╭─ Exercise inputs

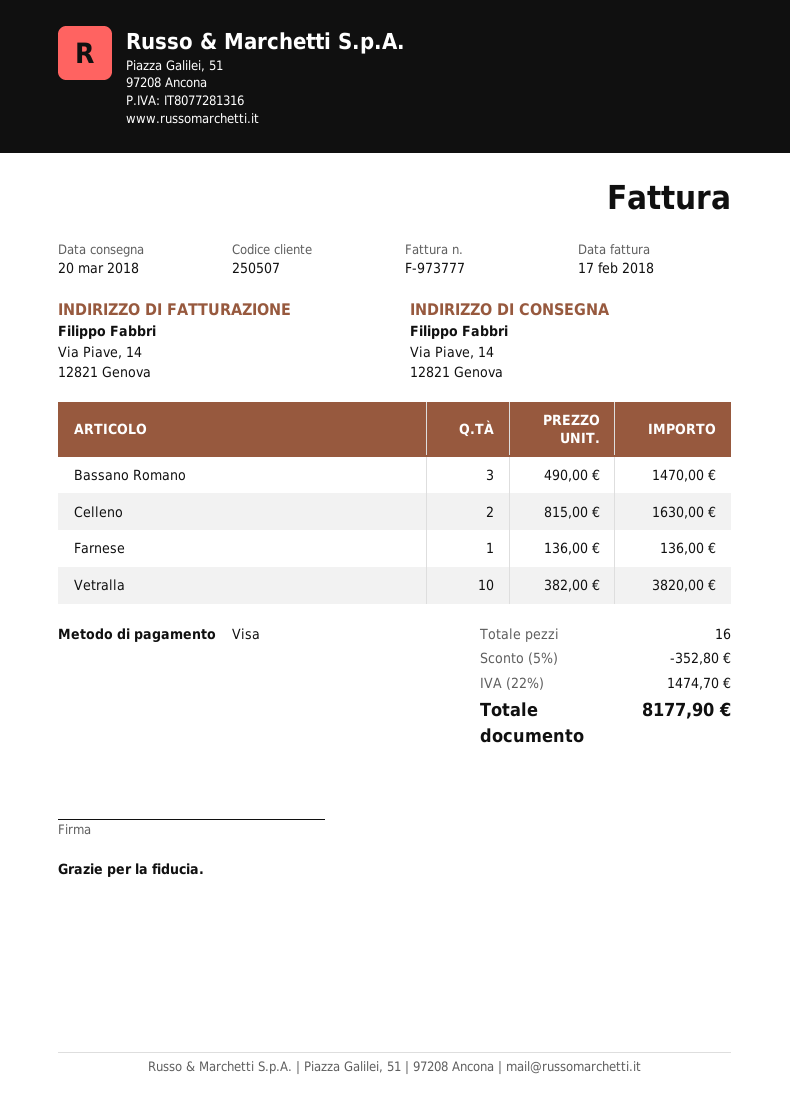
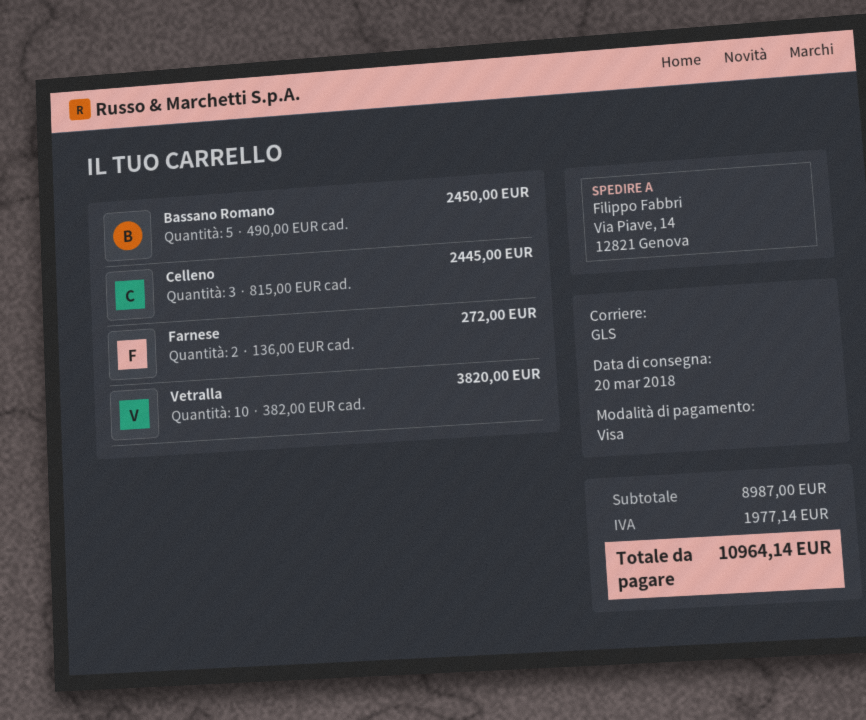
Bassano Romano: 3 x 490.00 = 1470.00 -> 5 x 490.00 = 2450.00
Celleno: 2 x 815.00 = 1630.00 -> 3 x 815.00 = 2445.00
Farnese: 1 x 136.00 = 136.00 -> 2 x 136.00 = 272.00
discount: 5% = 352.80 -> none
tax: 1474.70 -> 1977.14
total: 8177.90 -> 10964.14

╰─
╭─ Exercise inputs

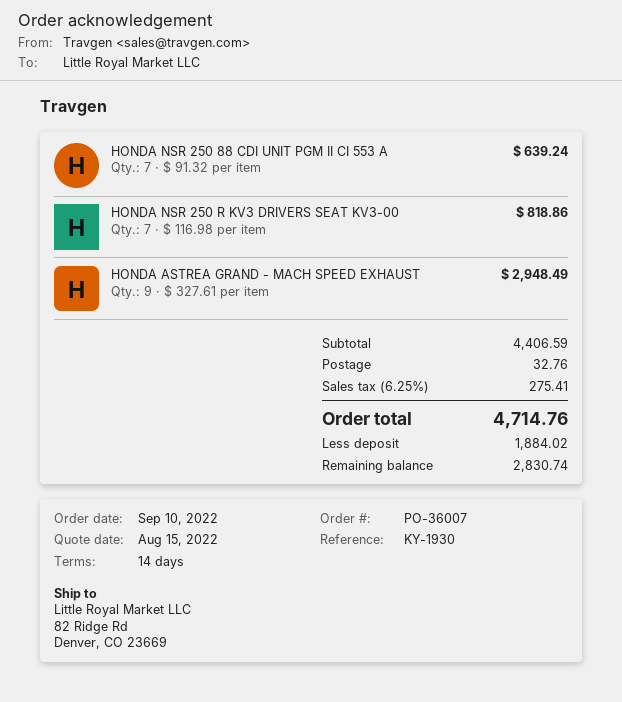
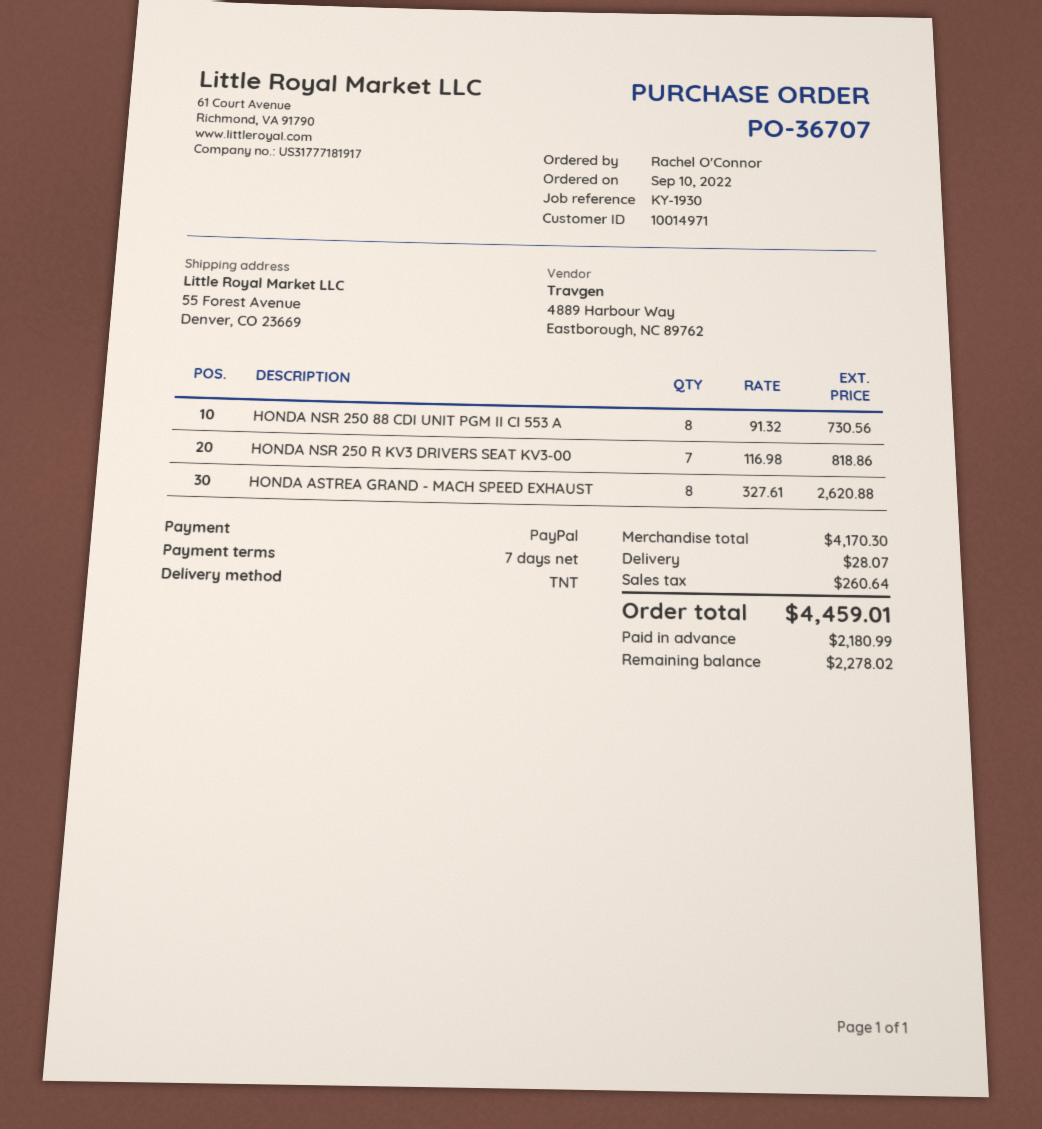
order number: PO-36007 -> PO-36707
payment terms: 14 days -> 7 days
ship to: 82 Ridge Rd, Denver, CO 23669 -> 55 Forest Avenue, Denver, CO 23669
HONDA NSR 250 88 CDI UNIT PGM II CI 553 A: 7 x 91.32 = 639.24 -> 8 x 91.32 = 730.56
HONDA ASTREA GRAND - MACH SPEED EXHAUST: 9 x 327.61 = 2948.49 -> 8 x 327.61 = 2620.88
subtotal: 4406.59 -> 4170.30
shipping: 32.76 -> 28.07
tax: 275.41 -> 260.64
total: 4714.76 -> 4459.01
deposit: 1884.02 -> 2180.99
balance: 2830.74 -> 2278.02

╰─

• **Problem to work on**: Return only the stretch of the material above from the line holding "subtotal: 4406.59 -> 4170.30" through the line holding "balance: 2830.74 -> 2278.02", copied exactly.

• **Output of the exercise**:
subtotal: 4406.59 -> 4170.30
shipping: 32.76 -> 28.07
tax: 275.41 -> 260.64
total: 4714.76 -> 4459.01
deposit: 1884.02 -> 2180.99
balance: 2830.74 -> 2278.02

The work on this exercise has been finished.